Friday, 13 November 2009

Style vs. Practicality

Last Saturday, as I watched the parade of cyclists going up and down Diablo, I started working on a theory.

Cyclists make dozens of decisions about their bike, components, set-up, accessories, and clothing that are represented by the dots on the graph above. And for any one item, there tends to be an inverse relationship between practicality and style. The more stylish an item (i.e., the more "PRO"), the less practical it is for the middling recreational rider (i.e., 99% of all cyclists).

Exhibit A - the Saddle Bag. The larger the bag, the less cool. In fact, the most styley thing is to roll with no bag at all, and carry the essentials in your jersey pockets. However, having ridden with a trunk rack - once I carried a thermos of tea - I can honestly say it's nice to have room for a layer, a multi-tool, a bag of energy drink powder, an extra Clif Bar, whatever.

Exhibit B - Gearing. Here in hill country, most of us would be better off with a triple, or at least a larger cogset. But chicks dig dudes with a racing double and corncob cogset.

Exhibit C - Handlebar Height. Long and low may be the business, but you will pay for this look with brutal neck and shoulder pain.

Exhibit D - Mirrors. The pinnacle of uncool. But, aside from style, why not?

Exhibit E - Road Cycling Shoes. Why should you have to walk like a cripple, just to have an official "road" shoe? I'm a sensible shoes girl myself.

There are a few items which break the trend. These are on the upper right and lower left corners of the graph.

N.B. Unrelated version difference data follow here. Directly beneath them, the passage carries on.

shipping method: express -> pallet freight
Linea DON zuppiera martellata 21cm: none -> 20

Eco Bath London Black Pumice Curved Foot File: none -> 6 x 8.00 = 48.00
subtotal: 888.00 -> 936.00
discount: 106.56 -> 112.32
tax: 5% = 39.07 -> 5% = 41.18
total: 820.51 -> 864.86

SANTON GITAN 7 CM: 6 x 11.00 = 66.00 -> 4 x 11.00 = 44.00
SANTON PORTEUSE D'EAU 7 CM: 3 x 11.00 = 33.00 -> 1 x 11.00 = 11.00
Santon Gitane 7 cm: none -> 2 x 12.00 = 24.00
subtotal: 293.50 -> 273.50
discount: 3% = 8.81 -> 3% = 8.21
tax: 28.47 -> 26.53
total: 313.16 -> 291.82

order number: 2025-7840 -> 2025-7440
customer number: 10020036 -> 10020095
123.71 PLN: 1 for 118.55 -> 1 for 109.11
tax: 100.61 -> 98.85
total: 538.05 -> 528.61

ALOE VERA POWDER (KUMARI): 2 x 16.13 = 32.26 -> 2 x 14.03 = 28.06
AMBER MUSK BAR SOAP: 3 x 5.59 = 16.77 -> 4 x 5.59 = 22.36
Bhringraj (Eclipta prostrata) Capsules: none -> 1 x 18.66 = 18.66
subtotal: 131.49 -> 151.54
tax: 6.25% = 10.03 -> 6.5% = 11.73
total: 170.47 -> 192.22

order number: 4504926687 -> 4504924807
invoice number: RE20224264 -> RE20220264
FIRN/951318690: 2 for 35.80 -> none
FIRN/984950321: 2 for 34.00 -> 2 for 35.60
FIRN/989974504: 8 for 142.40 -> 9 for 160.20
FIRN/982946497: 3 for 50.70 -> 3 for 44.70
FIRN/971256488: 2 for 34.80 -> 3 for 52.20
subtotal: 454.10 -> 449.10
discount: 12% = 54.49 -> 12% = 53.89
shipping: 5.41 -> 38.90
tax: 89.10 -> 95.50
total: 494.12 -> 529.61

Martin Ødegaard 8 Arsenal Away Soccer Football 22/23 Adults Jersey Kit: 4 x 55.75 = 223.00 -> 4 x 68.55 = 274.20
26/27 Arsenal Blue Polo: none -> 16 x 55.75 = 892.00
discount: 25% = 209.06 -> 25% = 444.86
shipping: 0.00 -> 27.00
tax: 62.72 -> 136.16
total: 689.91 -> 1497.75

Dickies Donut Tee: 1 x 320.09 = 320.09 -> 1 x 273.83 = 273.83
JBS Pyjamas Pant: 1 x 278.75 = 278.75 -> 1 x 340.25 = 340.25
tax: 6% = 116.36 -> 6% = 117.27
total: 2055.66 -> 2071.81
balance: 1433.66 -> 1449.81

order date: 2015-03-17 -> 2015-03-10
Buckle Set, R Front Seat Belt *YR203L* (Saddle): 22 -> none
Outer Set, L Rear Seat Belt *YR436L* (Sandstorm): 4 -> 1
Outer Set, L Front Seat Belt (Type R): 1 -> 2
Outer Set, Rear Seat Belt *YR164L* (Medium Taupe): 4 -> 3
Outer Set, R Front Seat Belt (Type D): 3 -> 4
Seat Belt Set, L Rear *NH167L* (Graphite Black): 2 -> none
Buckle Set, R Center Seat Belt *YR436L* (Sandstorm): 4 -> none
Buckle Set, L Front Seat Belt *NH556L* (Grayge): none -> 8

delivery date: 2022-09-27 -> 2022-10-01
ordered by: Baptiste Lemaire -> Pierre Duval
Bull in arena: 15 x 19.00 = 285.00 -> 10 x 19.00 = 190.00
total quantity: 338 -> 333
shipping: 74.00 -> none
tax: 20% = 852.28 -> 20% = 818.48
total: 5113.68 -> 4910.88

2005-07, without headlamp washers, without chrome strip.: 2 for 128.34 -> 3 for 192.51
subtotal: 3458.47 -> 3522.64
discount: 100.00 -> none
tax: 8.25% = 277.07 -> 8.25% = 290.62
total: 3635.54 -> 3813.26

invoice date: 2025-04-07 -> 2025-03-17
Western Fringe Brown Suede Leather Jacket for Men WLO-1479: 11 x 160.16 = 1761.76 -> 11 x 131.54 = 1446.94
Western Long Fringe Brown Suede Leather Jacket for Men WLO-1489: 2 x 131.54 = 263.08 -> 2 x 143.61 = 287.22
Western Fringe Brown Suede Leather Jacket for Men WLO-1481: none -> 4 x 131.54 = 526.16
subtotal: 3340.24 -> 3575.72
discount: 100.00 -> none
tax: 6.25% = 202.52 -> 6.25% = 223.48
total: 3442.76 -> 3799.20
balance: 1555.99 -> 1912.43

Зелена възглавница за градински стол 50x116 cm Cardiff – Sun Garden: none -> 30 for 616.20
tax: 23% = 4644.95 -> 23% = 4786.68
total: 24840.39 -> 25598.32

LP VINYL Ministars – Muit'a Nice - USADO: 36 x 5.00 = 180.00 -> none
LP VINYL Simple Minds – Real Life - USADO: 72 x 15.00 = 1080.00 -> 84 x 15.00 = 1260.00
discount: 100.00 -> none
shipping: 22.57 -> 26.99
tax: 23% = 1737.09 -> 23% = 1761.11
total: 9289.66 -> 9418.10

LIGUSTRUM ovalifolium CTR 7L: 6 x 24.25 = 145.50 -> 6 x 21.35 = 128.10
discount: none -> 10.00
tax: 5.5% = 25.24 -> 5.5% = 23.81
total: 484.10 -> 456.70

Uncool AND Impractical - Recumbents. Like a guy lying on the ground and trying to fight off an attacking eagle with his feet.

Uncool AND Impractical - Shocks on Hybrids. Shocks make the bike heavier, require more maintenance, and are totally unnecessary on the road.

Cool AND Practical - Full-Size Frame Pumps. A relatively recent old school backlash to the ineffectual mini-pumps.

Cool AND Practical - Cycling Caps. Keep my head warm and my eyes shaded.

As for me, I find myself smack in the middle of the chart. I won't sacrifice form for function. I actually appreciate the odd little rules that govern the cycling aesthetic, and like knowing them. So, no mirror for me, my saddle bag is modest, and the IF sports a compact double, not a triple. Still, I love me my mountain bike shoes and 27-tooth cog.